Now I have the entire directory downloaded in the proper hierarchy, an the script will remove items older than 4 days. However, when the script runs again, it downloads the files I just deleted all over again, and I am trying not to keep too much space with files I don't need. So, my question is, can anyone help me find a way to either download 'x' amount of files, or only after 'x' timestamp? Or maybe another way I do not know about? Thank you very much in advance.

I haven't tried this, but I think you could add -nc (or --no-clobber) to prevent it from downloading a file if one already exists, and then truncate rather than delete.

You'll end up with a bunch of zero-length files, but at least they don't use up disk space.

To truncate, this should work: -exec /bin/cp -f /dev/null {} \;

(I use /bin/cp instead of cp because I have cp aliased to "cp -i", and the "-i" overrides the "-f".)

1 Like

Thanks for the response!
As far as -nc goes, I am not having trouble with it re-downloading the files while they exist, but after they are deleted. Unless of course I am misunderstanding you.

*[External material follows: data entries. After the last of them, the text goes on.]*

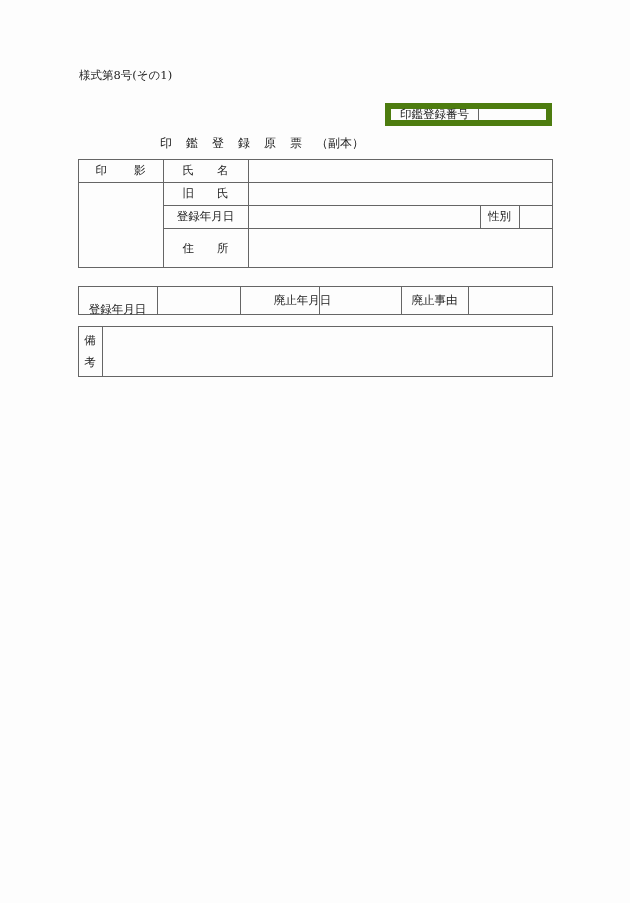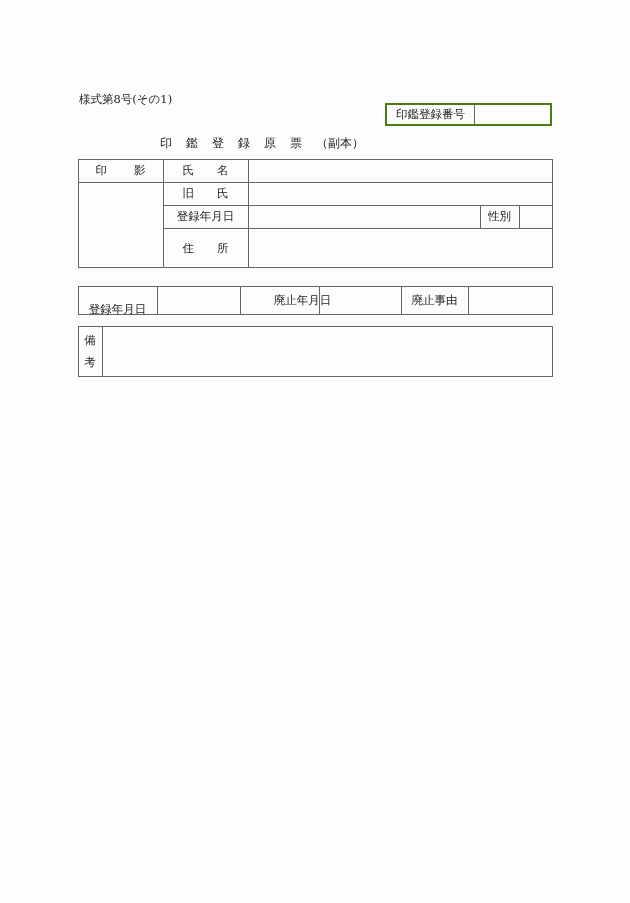--- a/index.html
+++ b/index.html
@@ -5,22 +5,22 @@
     html, body { margin: 0; padding: 0; }
     body {
       width: 630px; height: 903px;
       background: #fdfdfd;
       position: relative;
       font-family: "DejaVu Serif", "Liberation Serif", serif;
       color: #222;
       font-size: 11px;
     }
     .abs { position: absolute; }
-    .form-no { left: 79px; top: 92px; font-size: 11.5px; }
-    .reg-table { left: 385px; top: 103px; width: 167px; height: 23px; border: 2px solid #4d7c0f; box-sizing: border-box; display: flex; }
+    .form-no { left: 79px; top: 68px; font-size: 11.5px; }
+    .reg-table { left: 385px; top: 103px; width: 167px; height: 23px; border: 6px solid #4d7c0f; box-sizing: border-box; display: flex; }
     .reg-table .lbl { width: 87px; border-right: 1px solid #666; display: flex; align-items: center; justify-content: center; font-size: 11.5px; }
     .reg-table .val { flex: 1; }
     .title { left: 160px; top: 135px; font-size: 12px; letter-spacing: 0; }
     .title span.w { display: inline-block; margin-right: 14px; }
     .cell { position: absolute; box-sizing: border-box; display: flex; align-items: center; justify-content: center; font-size: 11.5px; }
     .line-h { position: absolute; height: 1px; background: #666; }
     .line-v { position: absolute; width: 1px; background: #666; }
     .box { position: absolute; border: 1px solid #666; box-sizing: border-box; }
     .spread { display: flex; justify-content: space-between; width: 46px; }
     .vert { display: flex; flex-direction: column; justify-content: space-around; height: 100%; padding: 4px 0; box-sizing: border-box; }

You'll have to pardon my noobishness, but what does -exec /bin/cp -f /dev/null {} \; do exactly? I'm trying learn as I go. I know -exec is for execute, but what is /bin/cp? or -f? or /dev/null? Thanks for your patience.

EDIT: So, I modified the code, and unfortunately wget is now comparing file sizes and re-downloads the data if the sizes do not match up with the directory. Any thoughts?
EDIT2: Got it all figured out. Now I know what -nc is for, and replaced -N with -nc. Thank you!